- [TASK REQUIREMENTS] Going down the data below, set down exactly the line with "[51,792,223,808] log reviews" and each line after it through the line with "(528, 1447) none -> (894, 1259) //"; no other lines.

- [TASK INPUT]
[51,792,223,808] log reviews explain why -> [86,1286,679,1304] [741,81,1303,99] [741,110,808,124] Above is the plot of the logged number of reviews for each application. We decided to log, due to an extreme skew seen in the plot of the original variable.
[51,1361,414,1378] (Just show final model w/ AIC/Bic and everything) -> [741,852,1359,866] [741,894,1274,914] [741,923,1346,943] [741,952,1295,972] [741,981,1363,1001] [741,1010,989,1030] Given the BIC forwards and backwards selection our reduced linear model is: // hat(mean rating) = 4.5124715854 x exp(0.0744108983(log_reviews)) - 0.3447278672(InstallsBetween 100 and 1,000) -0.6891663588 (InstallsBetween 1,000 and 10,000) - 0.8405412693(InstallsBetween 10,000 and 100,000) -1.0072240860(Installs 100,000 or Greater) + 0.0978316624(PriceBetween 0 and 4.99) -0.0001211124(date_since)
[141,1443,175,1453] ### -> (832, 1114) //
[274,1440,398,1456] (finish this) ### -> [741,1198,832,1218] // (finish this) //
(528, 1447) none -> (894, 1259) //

...

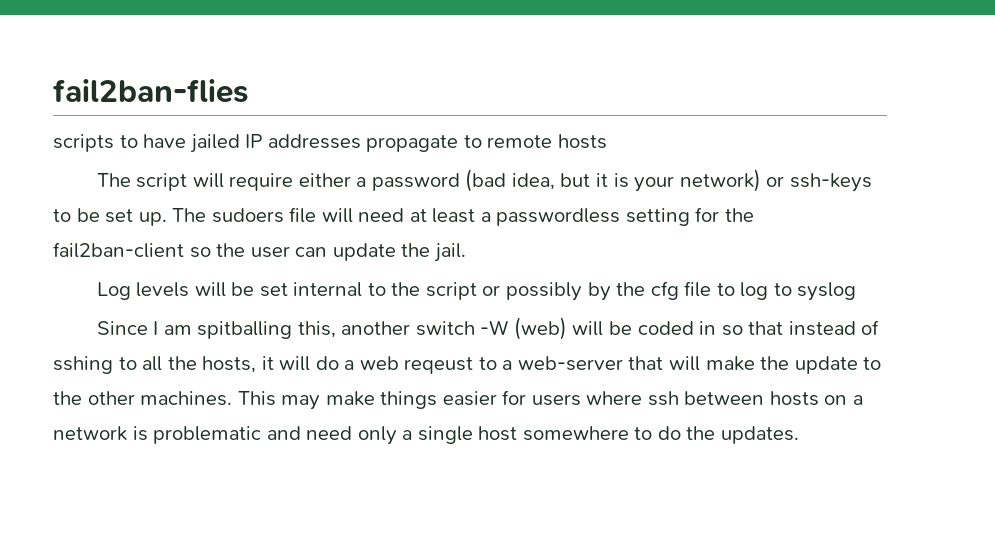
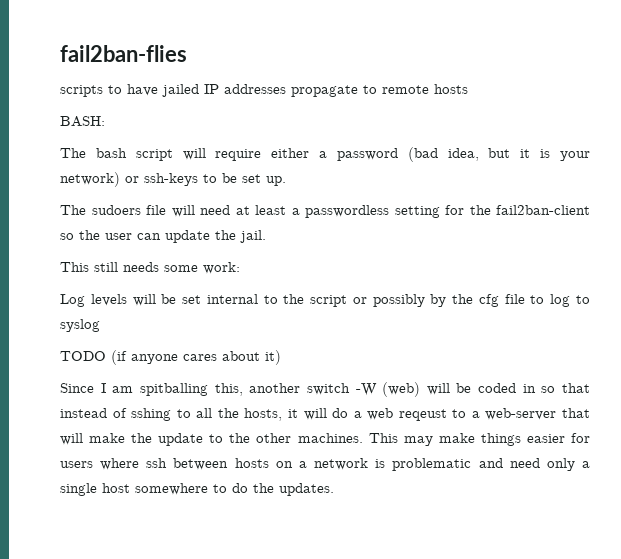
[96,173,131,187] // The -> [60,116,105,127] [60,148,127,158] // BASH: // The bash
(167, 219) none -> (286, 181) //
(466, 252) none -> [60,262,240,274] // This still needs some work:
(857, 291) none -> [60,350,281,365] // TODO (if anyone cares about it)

--

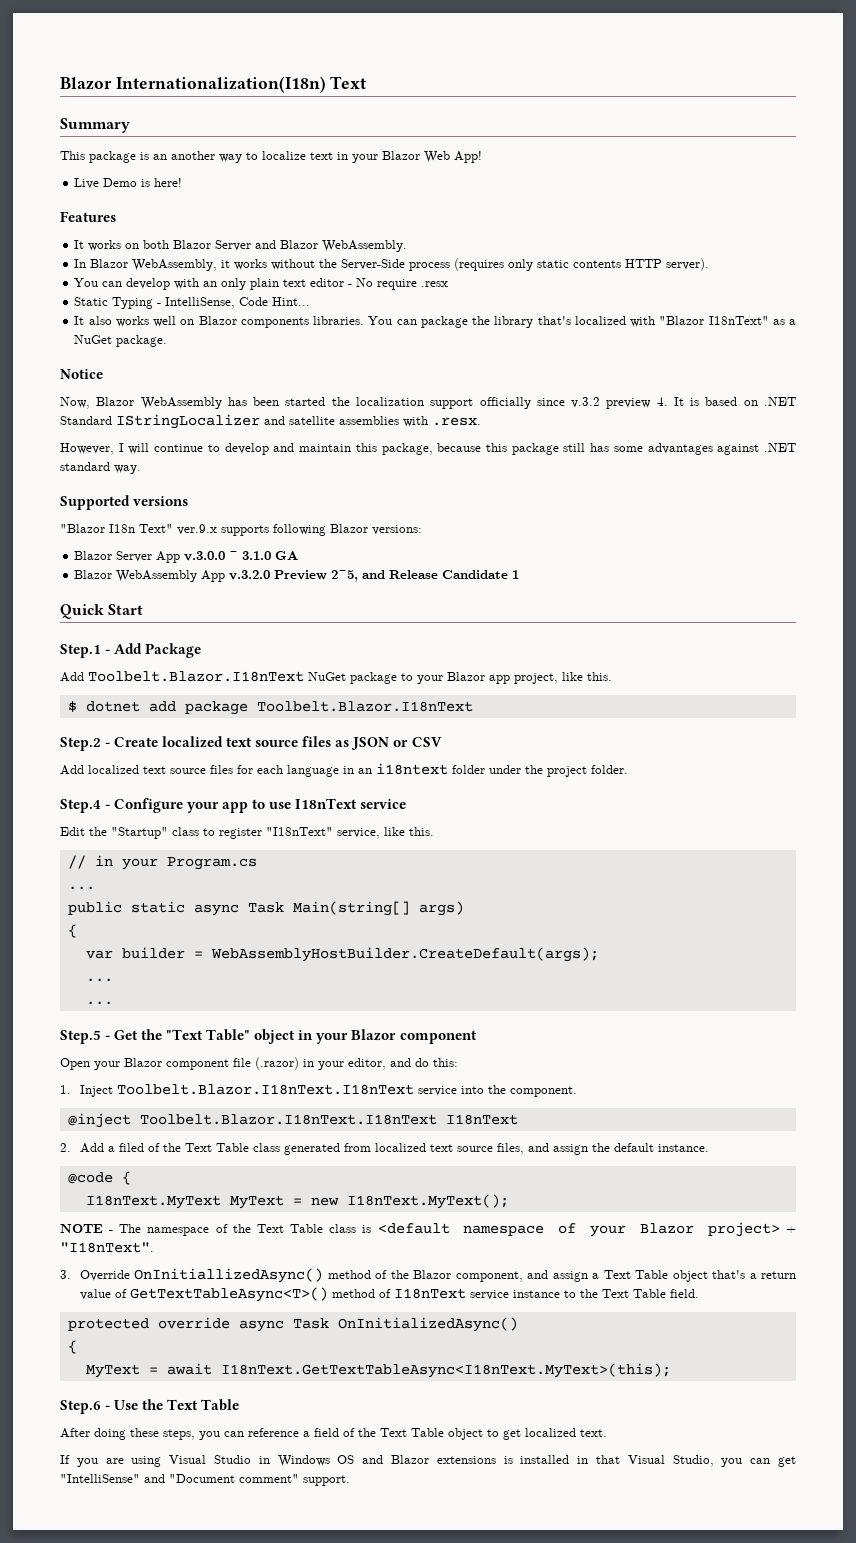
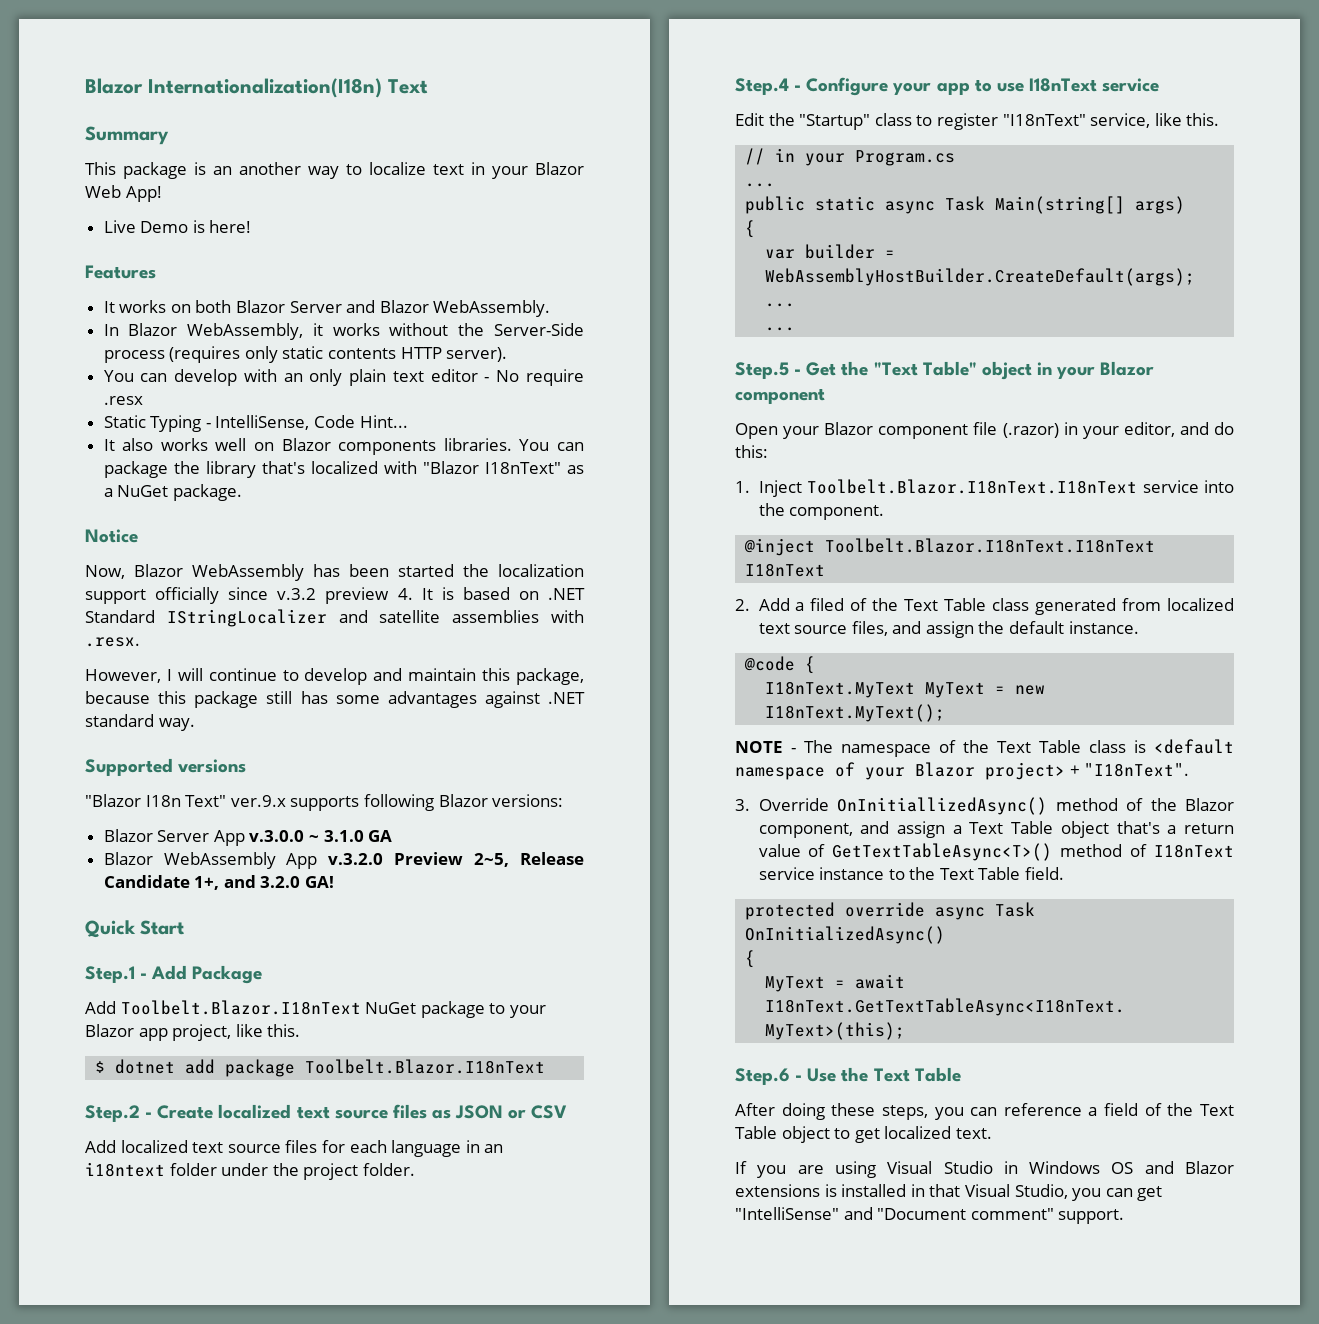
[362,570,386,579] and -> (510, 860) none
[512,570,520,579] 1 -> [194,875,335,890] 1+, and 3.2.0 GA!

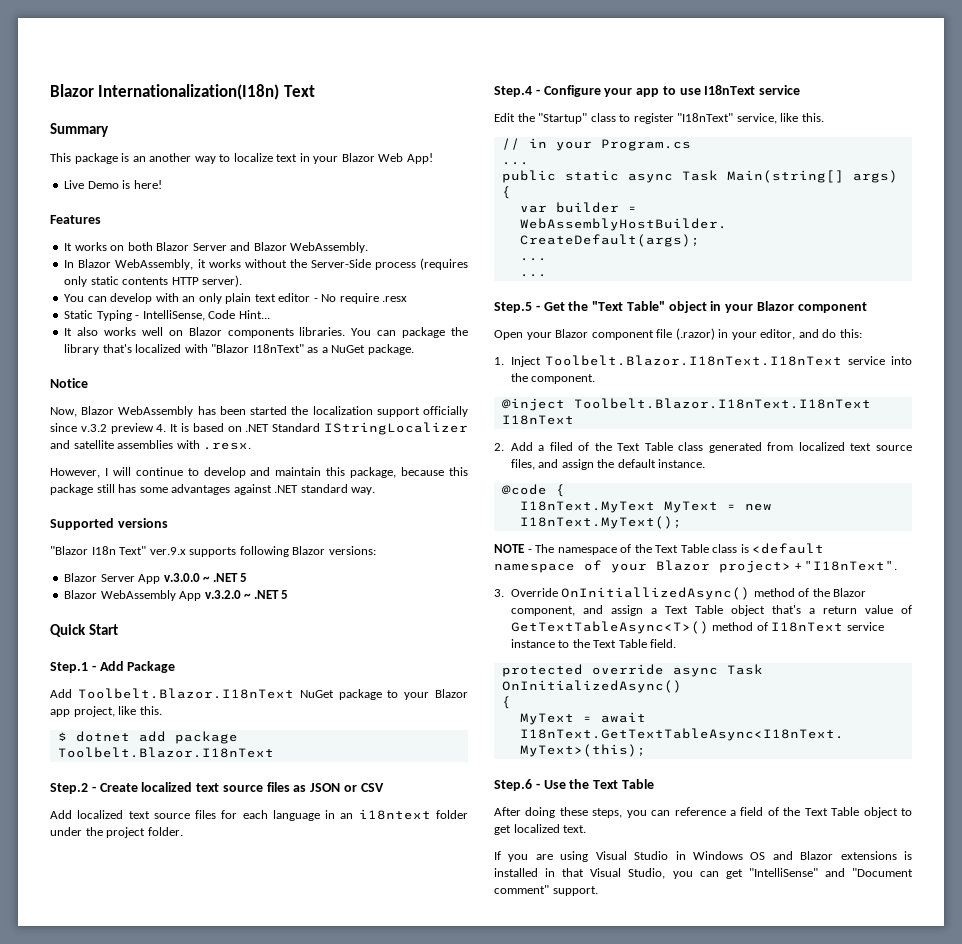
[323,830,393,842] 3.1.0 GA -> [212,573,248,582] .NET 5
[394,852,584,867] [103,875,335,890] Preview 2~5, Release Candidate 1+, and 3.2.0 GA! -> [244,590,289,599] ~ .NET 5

- [RESPONSE BELOW]
[51,792,223,808] log reviews explain why -> [86,1286,679,1304] [741,81,1303,99] [741,110,808,124] Above is the plot of the logged number of reviews for each application. We decided to log, due to an extreme skew seen in the plot of the original variable.
[51,1361,414,1378] (Just show final model w/ AIC/Bic and everything) -> [741,852,1359,866] [741,894,1274,914] [741,923,1346,943] [741,952,1295,972] [741,981,1363,1001] [741,1010,989,1030] Given the BIC forwards and backwards selection our reduced linear model is: // hat(mean rating) = 4.5124715854 x exp(0.0744108983(log_reviews)) - 0.3447278672(InstallsBetween 100 and 1,000) -0.6891663588 (InstallsBetween 1,000 and 10,000) - 0.8405412693(InstallsBetween 10,000 and 100,000) -1.0072240860(Installs 100,000 or Greater) + 0.0978316624(PriceBetween 0 and 4.99) -0.0001211124(date_since)
[141,1443,175,1453] ### -> (832, 1114) //
[274,1440,398,1456] (finish this) ### -> [741,1198,832,1218] // (finish this) //
(528, 1447) none -> (894, 1259) //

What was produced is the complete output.